Most of the difference between you and someone your size is lean mass, which you can partly influence and which is why body composition, not scale weight, is the variable worth watching — though the resting-burn contribution of new muscle is smaller than the folklore claims. The next slice is organ proportion, which is fixed, invisible and worth roughly what an MRI would tell you. The slice after that is familial and equally fixed. What remains is a quarter of the variance that nobody has been able to name with a scanner in the room.
So the correct posture toward a calculated number is neither trust nor dismissal. It is: this is the average of people who share my four inputs, my own value sits somewhere in a band around it, and the only instrument that can locate me inside that band is my own weight trend over a few weeks — the method in how to find your maintenance calories. Your baseline, hour by hour, is described in how many calories you burn doing nothing; how much of the between-person gap is simply a matter of being bigger is the subject of why height and body size drive calorie burn.
And if the true answer to "why does she eat more than me and stay lean" is more lean tissue, a larger liver, a different family, and something a laboratory cannot name — that is a better place to stand than the alternatives, which are that she is lying or that you are broken. Neither is usually true, and the third explanation is the one with the measurements behind it. The commoner reasons a diet stalls are laid out in why am I not losing weight; a slow metabolism is rarely the front-runner.
FAQ#
Is a "slow metabolism" actually inherited?#
Partly, and it has been measured. In 130 adults from 54 families, family membership explained 11 percent of the variance in resting metabolic rate after fat-free mass, age and sex were accounted for, and in 94 siblings from 36 families, adjusted 24-hour expenditure clustered within families at an intraclass correlation of 0.48. That is a real familial signal — much smaller than lean mass, and much larger than nothing.

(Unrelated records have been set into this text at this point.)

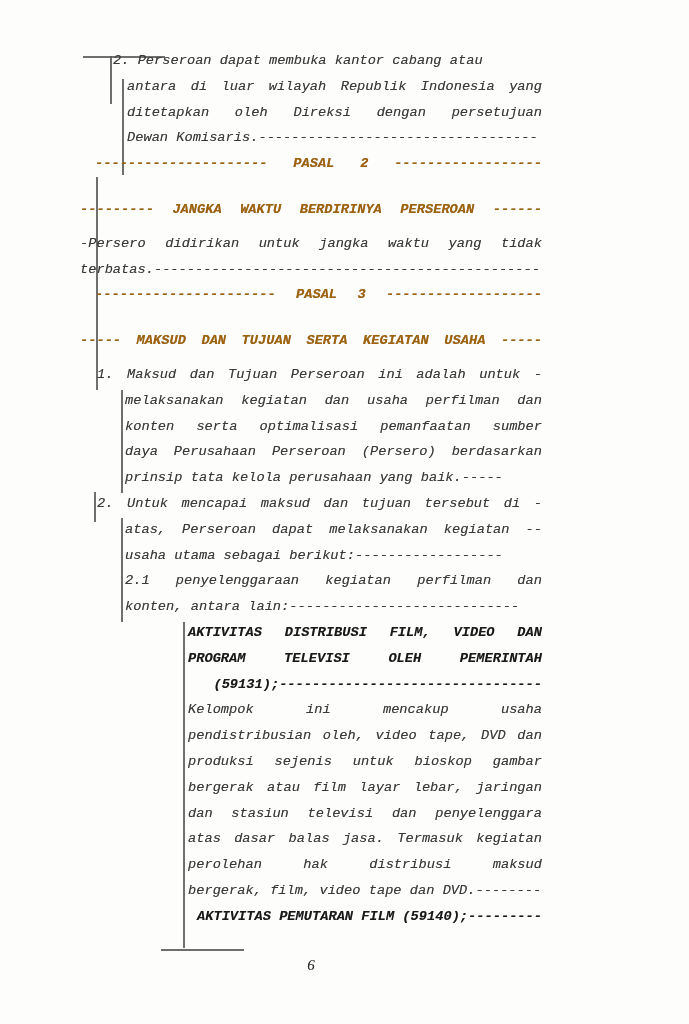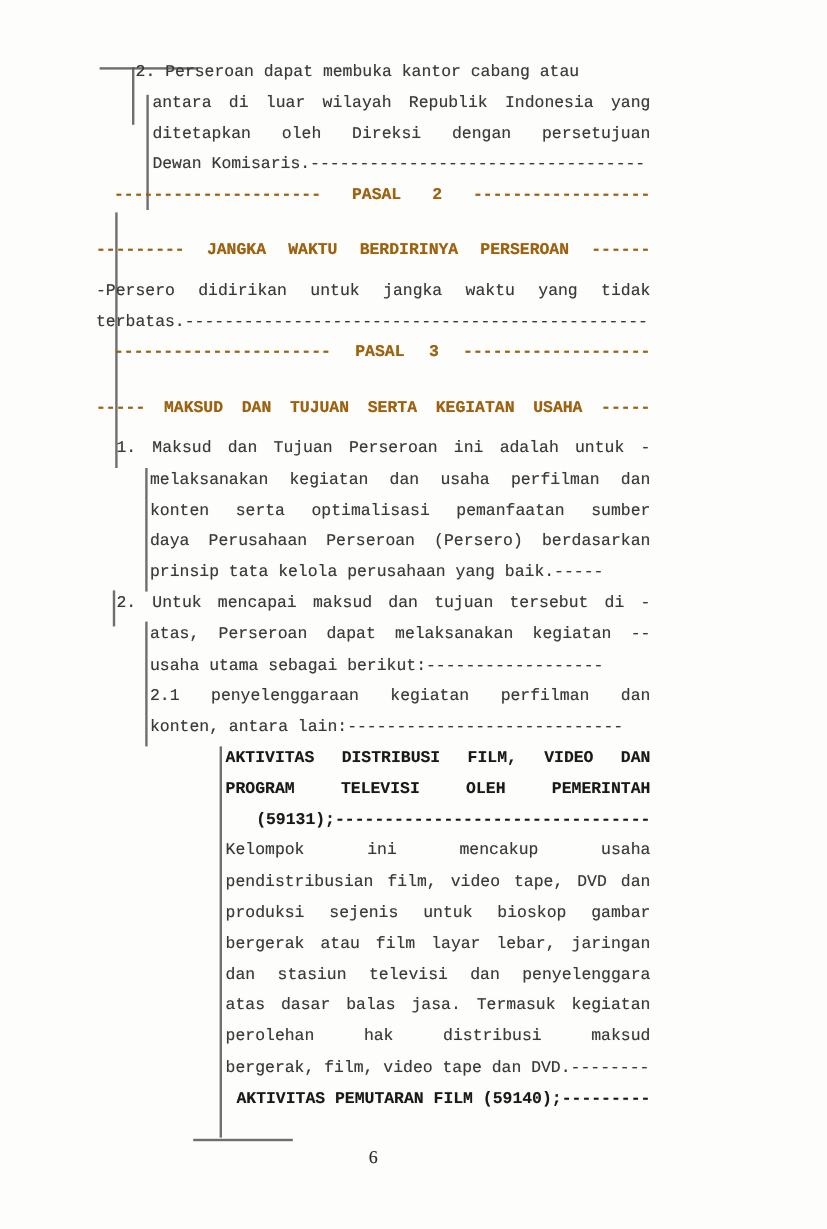--- a/index.html
+++ b/index.html
@@ -16,6 +16,7 @@
     color: #3a3a3a;
     font-size: 13.7px;
     text-shadow: 0 0 0.6px rgba(70,70,70,0.55);
+    font-style: italic;
   }
   .content {
     position: absolute;

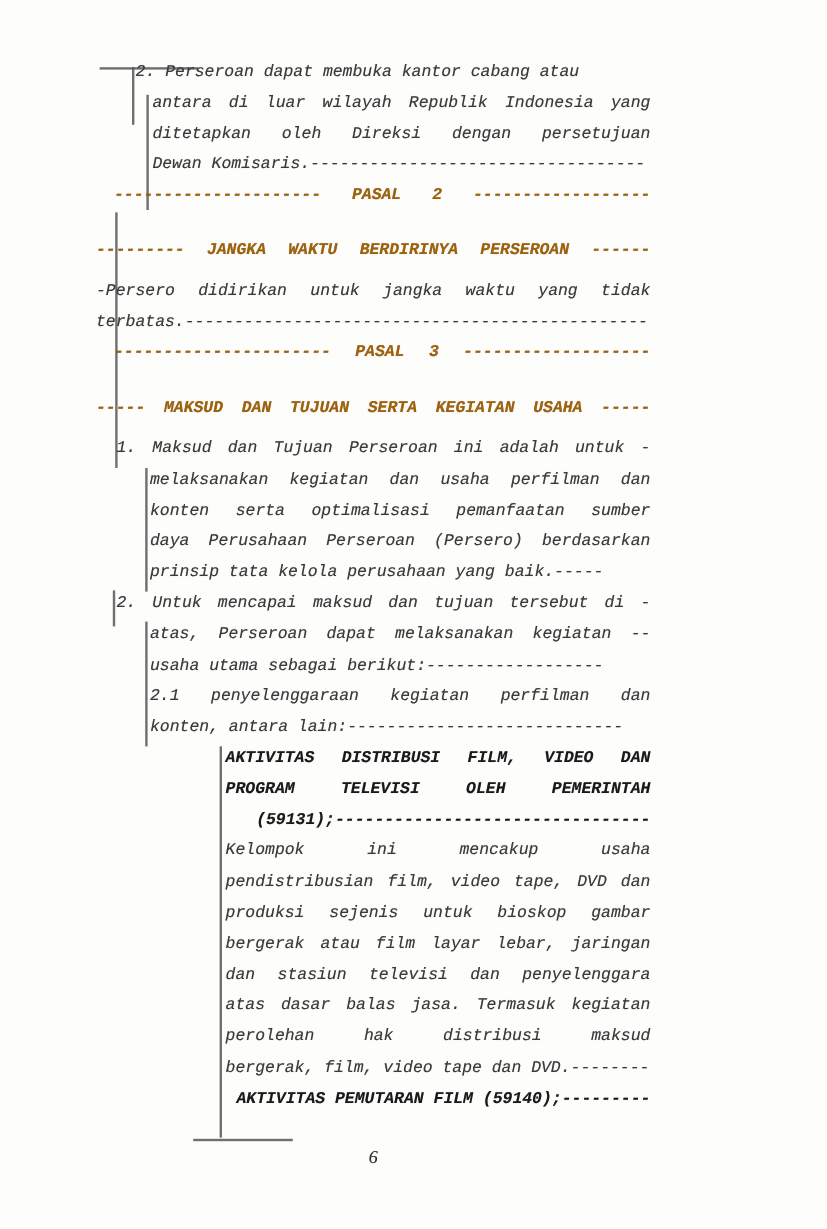--- a/index.html
+++ b/index.html
@@ -108,7 +108,7 @@
         <div class="line bold fill">PROGRAM TELEVISI OLEH PEMERINTAH</div>
         <div class="line bold">(59131);--------------------------------</div>
         <div class="line fill">Kelompok ini mencakup usaha</div>
-        <div class="line fill">pendistribusian film, video tape, DVD dan</div>
+        <div class="line fill">pendistribusian oleh, video tape, DVD dan</div>
         <div class="line fill">produksi sejenis untuk bioskop gambar</div>
         <div class="line fill">bergerak atau film layar lebar, jaringan</div>
         <div class="line fill">dan stasiun televisi dan penyelenggara</div>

Does a low metabolic rate mean you will gain weight?#
It shifts the odds rather than deciding the outcome. Among 95 adults followed for two years, running 200 kcal/day below predicted expenditure came with a fourfold higher risk of gaining more than 7.5 kg compared with running 200 above. That was one high-risk population and an association rather than a demonstrated cause — but the differences involved were small enough to be invisible day to day, which is the point.
If my friend eats more than me and stays lean, what is actually different about us?#
Most likely lean tissue, first and foremost — fat-free mass, age and sex together account for 83 percent of the between-person variance in resting rate. After that, organ size: measuring heart, liver, kidney, spleen and brain mass by MRI explained about 5 percentage points of variance that height and weight cannot see, and it knocked age, sex and race out of the model entirely. Some of the rest runs in her family, and about a quarter of it nobody has managed to name.
Sources#
- Bogardus C, Lillioja S, Ravussin E, et al. Familial dependence of the resting metabolic rate. N Engl J Med. 1986;315(2):96-100.
- Javed F, He Q, Davidson LE, et al. Brain and high metabolic rate organ mass: contributions to resting energy expenditure beyond fat-free mass. Am J Clin Nutr. 2010;91(4):907-912.
- Ravussin E, Lillioja S, Knowler WC, et al. Reduced rate of energy expenditure as a risk factor for body-weight gain. N Engl J Med. 1988;318(8):467-472.
- Bouchard C, Tremblay A, Després JP, et al. The response to long-term overfeeding in identical twins. N Engl J Med. 1990;322(21):1477-1482.